É l’acqua il tema centrale della Giornata Mondiale dell’Alimentazione che in tutto il mondo si celebra ogni anno il 16 ottobre, giorno in cui venne fondata la FAO, l’Organizzazione delle Nazioni Unite per l’alimentazione e l’agricoltura che quest’anno invita a “non lasciare nessuno indietro”, considerato che 2,4 miliardi di persone vivono in condizioni di difficoltà di approvvigionamento idrico.
Spesso l’agricoltura è accusata di consumare troppa acqua. Le stime più accreditate attribuiscono a produzione alimentare e di fibre, il 92 per cento del consumo idrico a livello mondiale (per buona parte afferenti all’allevamento intensivo del bestiame). “Quella che sciupa la preziosa risorsa idrica e che spreca inutilmente ingenti risorse energetiche, per lo più non rinnovabili, è la cosiddetta agricoltura industriale, che è intensiva e convenzionale e che, agendo troppo spesso nella logica del puro profitto economico, finisce per produrre eccedenze, scarti e spreco di cibo, senza per altro risolvere la questione alimentare mondiale, né in termini di qualità né in termini di quantità. Ne sono testimonianza gli 800 milioni di persone che nel mondo soffrono la fame”, sottolinea il presidente di Italia Bio, Lillo Alaimo Di Loro.

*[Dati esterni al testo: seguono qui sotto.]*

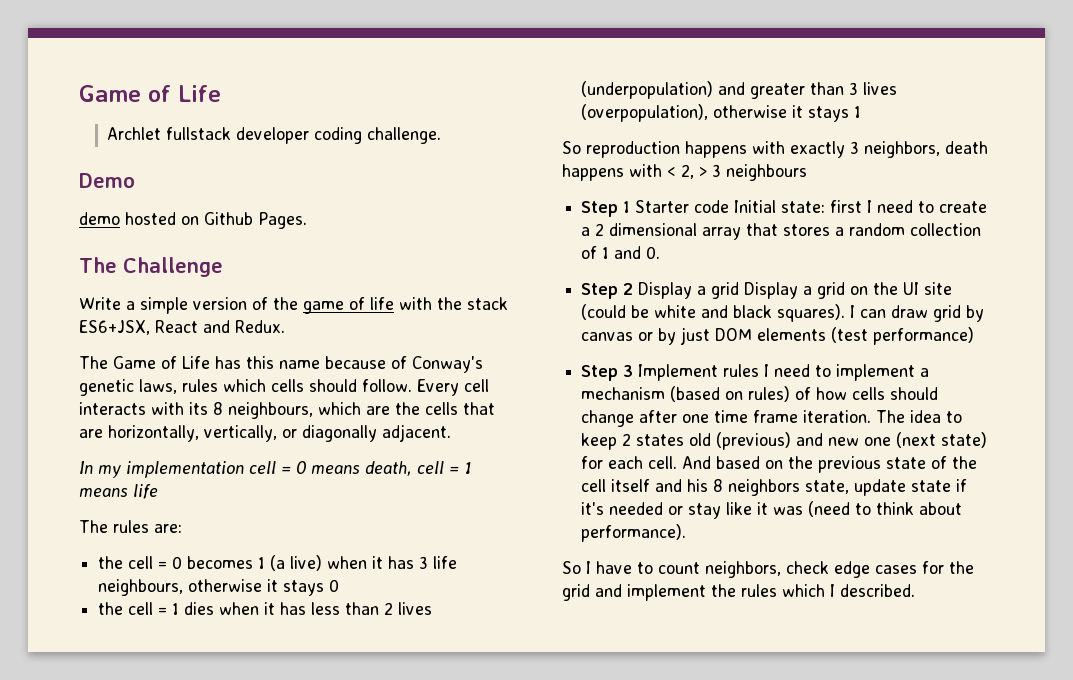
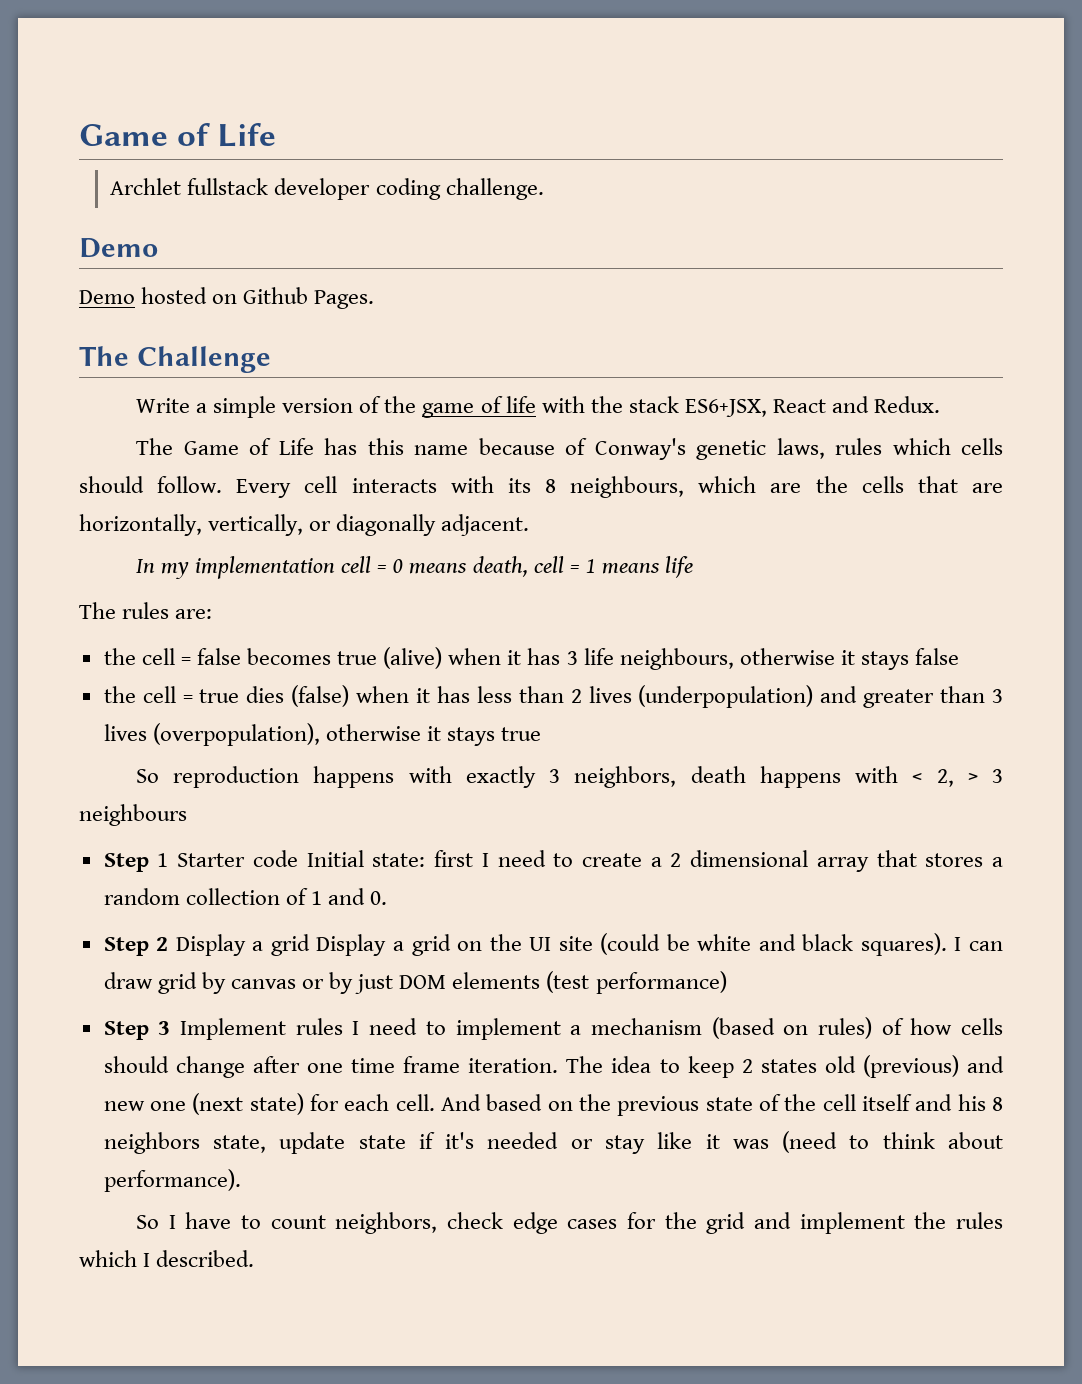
[79,212,120,225] demo -> [79,290,135,304] Demo
[172,555,323,571] 0 becomes 1 (a live) -> [196,647,443,669] false becomes true (alive)
[329,579,340,592] [98,602,215,615] 0 // the cell = 1 dies -> [914,648,959,665] [103,685,350,707] false // the cell = true dies (false)
[854,106,862,118] 1 -> [501,727,542,741] true

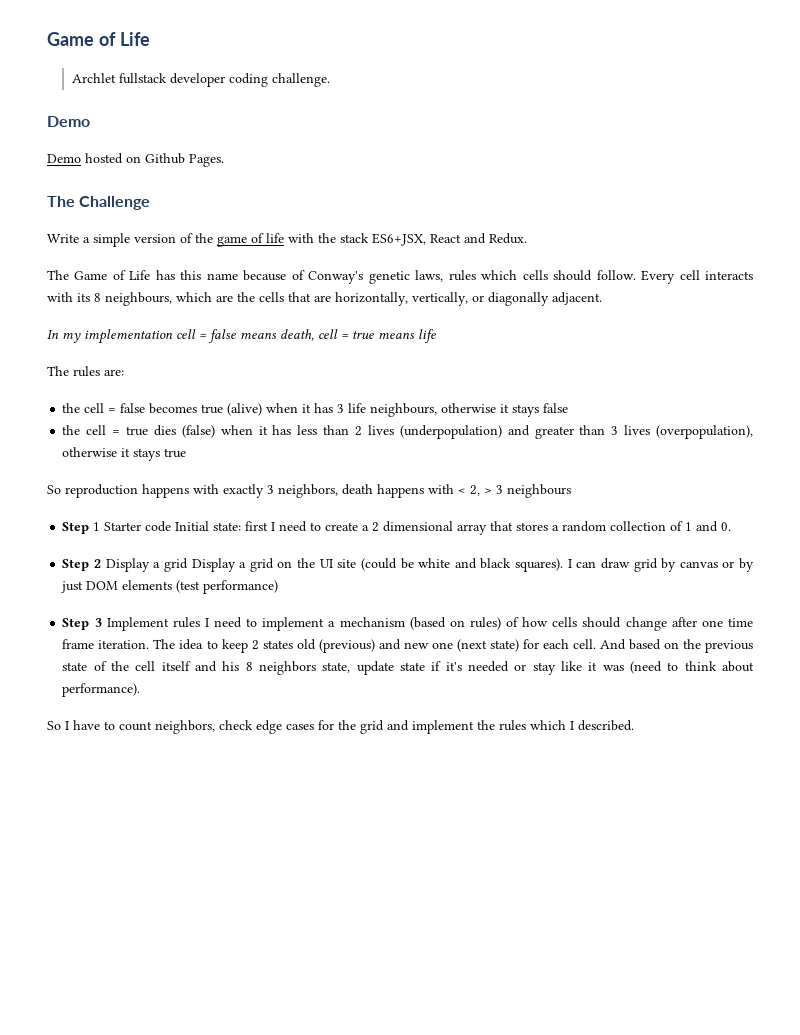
[393,559,404,573] 0 -> [208,329,236,343] false
[585,559,596,573] 1 -> [352,331,374,339] true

“C’è una notevole differenza tra agricoltura intensiva convenzionale e agricoltura biologica – afferma Di Loro – e a tale proposito le considerazioni sarebbero tante e tutte a favore di quest’ultima”. Una per tutte, la composizione della cosiddetta “acqua virtuale”, cioè la quantità assoluta di acqua che concorre alla realizzazione di un ciclo produttivo agricolo. L’acqua virtuale ha due componenti: le acque blu e le acque verdi. Le prime includono le acque di riserva e profonde, le seconde le precipitazioni nette. L’acqua meteorica che il terreno assorbe e trattiene insieme ai deflussi che si raccolgono annualmente nei piccoli invasi destinati alle irrigazioni di soccorso nei regimi asciutti, costituisce l’acqua verde. Nella sua eccezione olistica, l’agricoltura biologica fa uso prevalente delle acque verdi che associa alle buone pratiche e all’aridocoltura per potenziare la fertilità dei suoli e contrastare i fenomeni erosivi e il dissesto idrogeologico.
“Si aggiunga a questo – continua il presidente di ItaliaBio – il problema delle eccedenze. Circa il 30 per cento del cibo prodotto si perde nei meandri delle filiere lunghe e diventa scarto. Se si eliminassero tali sprechi si avrebbe un risparmio equivalente di acqua (circa il 25 per cento), di terra coltivata e di fertilizzanti”.
“Convertire al biologico il sistema agricolo, oltre gli obiettivi fissati dal Green Deal – conclude Di Loro – appare una scelta obbligata. Il sistema Italia, con i suoi 2.1 milioni di Ha di superficie certificata, pari a al 17% totale SAU nazionale, è la più eloquente testimonianza di successo in ambito europeo. Eviterebbe l’eccessivo consumo di acqua e di suolo, contrasterebbe in modo efficiente i cambiamenti climatici e darebbe concretezza piena al concetto di “Sovranità Alimentare” garantendo cibo sano, sostenibile e sufficiente a coprire i fabbisogni di ogni popolazione”.